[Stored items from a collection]
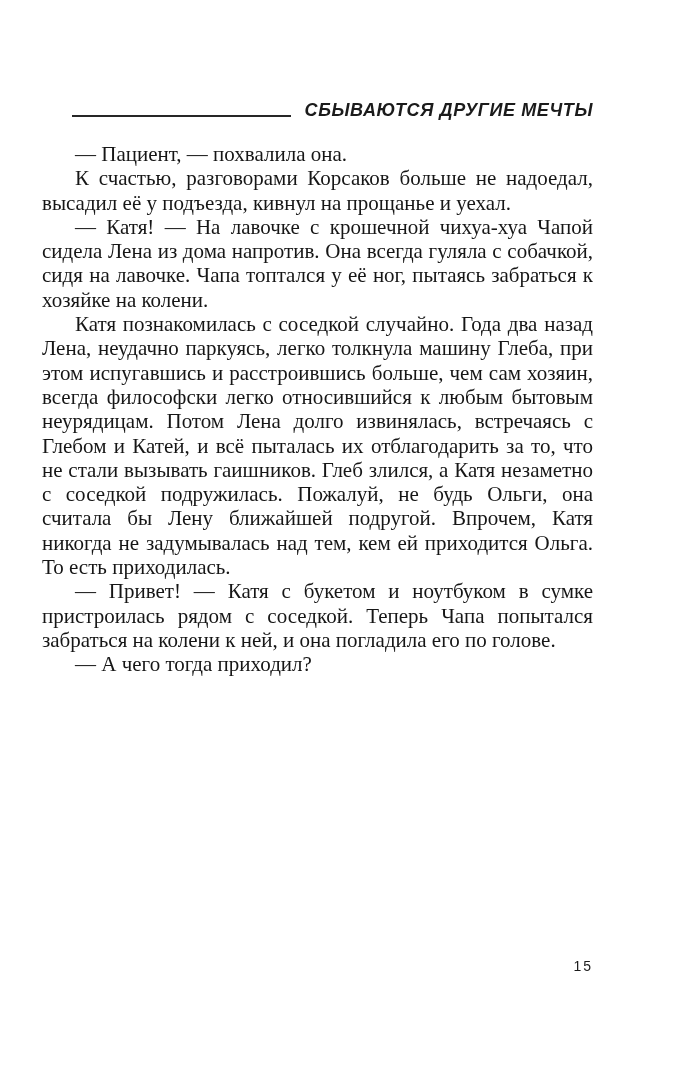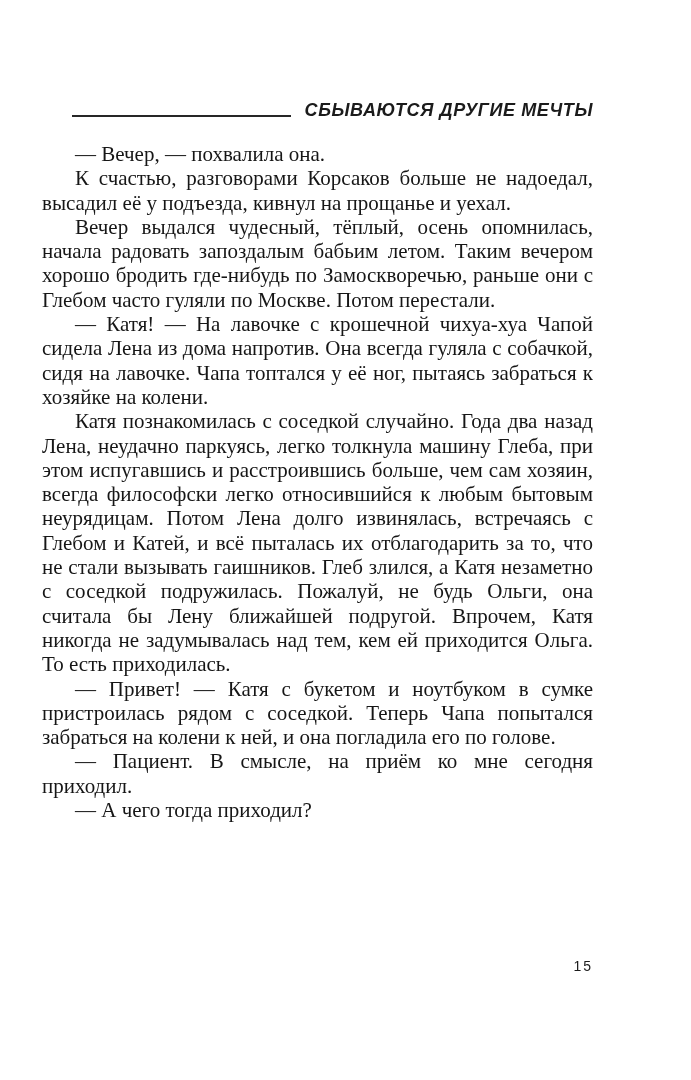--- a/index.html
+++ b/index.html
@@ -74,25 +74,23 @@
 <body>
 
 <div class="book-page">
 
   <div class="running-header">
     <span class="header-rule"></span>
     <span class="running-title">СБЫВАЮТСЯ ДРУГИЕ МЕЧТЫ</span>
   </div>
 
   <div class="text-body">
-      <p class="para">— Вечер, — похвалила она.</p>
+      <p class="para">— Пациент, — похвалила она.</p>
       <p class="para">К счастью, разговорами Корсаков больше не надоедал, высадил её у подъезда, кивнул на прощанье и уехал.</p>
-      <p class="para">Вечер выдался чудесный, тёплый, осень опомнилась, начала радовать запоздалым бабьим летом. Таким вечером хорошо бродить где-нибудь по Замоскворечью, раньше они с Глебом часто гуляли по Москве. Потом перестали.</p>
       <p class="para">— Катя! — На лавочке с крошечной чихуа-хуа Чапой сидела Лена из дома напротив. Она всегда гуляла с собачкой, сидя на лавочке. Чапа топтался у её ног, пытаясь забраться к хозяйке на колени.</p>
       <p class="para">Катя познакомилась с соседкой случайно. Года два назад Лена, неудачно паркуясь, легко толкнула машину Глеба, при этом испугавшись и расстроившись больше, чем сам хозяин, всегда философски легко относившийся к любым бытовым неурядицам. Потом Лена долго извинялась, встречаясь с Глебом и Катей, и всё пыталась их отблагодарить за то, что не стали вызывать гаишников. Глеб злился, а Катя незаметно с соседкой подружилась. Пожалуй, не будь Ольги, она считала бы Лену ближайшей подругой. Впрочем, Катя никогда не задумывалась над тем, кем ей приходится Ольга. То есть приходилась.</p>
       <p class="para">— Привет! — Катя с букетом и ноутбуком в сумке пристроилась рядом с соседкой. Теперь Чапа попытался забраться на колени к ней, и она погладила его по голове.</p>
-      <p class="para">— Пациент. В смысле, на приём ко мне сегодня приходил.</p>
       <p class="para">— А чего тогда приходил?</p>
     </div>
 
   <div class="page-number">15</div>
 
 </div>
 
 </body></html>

---

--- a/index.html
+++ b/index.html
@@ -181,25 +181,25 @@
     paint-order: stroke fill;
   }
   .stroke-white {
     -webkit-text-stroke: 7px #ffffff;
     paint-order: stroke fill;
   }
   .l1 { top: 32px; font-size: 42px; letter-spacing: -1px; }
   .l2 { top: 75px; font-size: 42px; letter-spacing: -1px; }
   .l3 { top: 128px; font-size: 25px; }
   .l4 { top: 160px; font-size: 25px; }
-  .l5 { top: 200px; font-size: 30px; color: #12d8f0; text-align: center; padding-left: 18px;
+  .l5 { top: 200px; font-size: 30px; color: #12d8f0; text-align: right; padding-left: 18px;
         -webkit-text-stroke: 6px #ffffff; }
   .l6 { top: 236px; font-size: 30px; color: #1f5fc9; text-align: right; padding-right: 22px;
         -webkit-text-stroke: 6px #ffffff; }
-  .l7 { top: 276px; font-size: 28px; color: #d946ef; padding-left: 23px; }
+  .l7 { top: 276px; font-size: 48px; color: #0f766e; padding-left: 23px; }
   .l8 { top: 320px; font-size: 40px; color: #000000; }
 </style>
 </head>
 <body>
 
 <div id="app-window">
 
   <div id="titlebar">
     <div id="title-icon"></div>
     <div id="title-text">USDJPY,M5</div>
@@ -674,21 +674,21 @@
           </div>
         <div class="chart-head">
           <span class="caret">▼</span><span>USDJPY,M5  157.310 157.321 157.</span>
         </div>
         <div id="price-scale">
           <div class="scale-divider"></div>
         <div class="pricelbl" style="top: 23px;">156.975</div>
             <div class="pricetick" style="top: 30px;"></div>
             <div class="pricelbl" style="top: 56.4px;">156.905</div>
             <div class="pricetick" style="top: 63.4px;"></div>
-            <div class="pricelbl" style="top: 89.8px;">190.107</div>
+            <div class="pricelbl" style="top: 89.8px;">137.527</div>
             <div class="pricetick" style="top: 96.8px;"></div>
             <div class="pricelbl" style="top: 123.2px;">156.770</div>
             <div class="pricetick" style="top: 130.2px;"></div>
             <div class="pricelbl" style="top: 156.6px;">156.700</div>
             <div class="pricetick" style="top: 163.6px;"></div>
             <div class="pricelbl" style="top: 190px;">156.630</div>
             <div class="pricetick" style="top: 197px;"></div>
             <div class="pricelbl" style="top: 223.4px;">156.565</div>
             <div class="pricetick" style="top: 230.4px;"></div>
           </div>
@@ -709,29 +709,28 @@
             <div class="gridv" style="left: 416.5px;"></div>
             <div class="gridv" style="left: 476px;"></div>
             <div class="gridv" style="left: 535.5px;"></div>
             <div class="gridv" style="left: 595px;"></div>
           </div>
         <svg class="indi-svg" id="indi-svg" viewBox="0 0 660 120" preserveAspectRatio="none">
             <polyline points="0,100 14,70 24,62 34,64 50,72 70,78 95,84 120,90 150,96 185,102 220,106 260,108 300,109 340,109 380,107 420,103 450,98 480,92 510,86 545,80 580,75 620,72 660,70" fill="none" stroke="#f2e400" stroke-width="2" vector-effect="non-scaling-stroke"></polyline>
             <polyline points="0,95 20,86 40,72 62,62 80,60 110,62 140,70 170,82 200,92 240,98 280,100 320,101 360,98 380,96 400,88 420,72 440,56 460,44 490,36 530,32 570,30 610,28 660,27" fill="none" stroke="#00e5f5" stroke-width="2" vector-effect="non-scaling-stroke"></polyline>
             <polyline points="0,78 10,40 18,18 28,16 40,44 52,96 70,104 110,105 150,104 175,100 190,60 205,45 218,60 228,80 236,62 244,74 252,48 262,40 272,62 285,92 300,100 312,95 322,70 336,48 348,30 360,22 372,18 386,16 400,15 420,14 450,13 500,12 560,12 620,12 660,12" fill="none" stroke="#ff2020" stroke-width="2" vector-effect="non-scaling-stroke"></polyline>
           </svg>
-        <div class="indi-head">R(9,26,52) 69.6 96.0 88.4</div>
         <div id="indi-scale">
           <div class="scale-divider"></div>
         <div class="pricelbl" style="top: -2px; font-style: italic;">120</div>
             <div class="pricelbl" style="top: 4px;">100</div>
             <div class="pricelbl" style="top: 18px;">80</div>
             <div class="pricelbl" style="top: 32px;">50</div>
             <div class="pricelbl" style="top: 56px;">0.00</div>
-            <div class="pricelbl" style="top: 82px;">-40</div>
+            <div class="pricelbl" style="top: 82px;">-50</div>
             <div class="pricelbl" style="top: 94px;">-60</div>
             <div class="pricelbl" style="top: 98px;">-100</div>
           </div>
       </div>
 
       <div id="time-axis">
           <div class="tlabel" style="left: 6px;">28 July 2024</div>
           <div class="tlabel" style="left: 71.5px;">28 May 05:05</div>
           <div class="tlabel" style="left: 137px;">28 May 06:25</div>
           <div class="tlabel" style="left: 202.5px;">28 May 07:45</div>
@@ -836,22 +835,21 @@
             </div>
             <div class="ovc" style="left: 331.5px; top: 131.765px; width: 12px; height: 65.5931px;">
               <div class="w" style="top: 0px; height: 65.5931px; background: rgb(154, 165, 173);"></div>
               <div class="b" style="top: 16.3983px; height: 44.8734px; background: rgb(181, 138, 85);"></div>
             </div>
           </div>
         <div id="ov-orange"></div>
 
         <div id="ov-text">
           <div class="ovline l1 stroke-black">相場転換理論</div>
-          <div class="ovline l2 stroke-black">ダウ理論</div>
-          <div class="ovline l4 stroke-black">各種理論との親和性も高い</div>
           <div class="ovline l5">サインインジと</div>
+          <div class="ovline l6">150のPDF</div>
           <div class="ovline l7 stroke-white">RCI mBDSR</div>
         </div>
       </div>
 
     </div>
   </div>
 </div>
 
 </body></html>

_ASSIGNMENT_. This exercise requires the number of lines in the entries holding the word "letter", written alone.

_ANSWER SECTION_. 2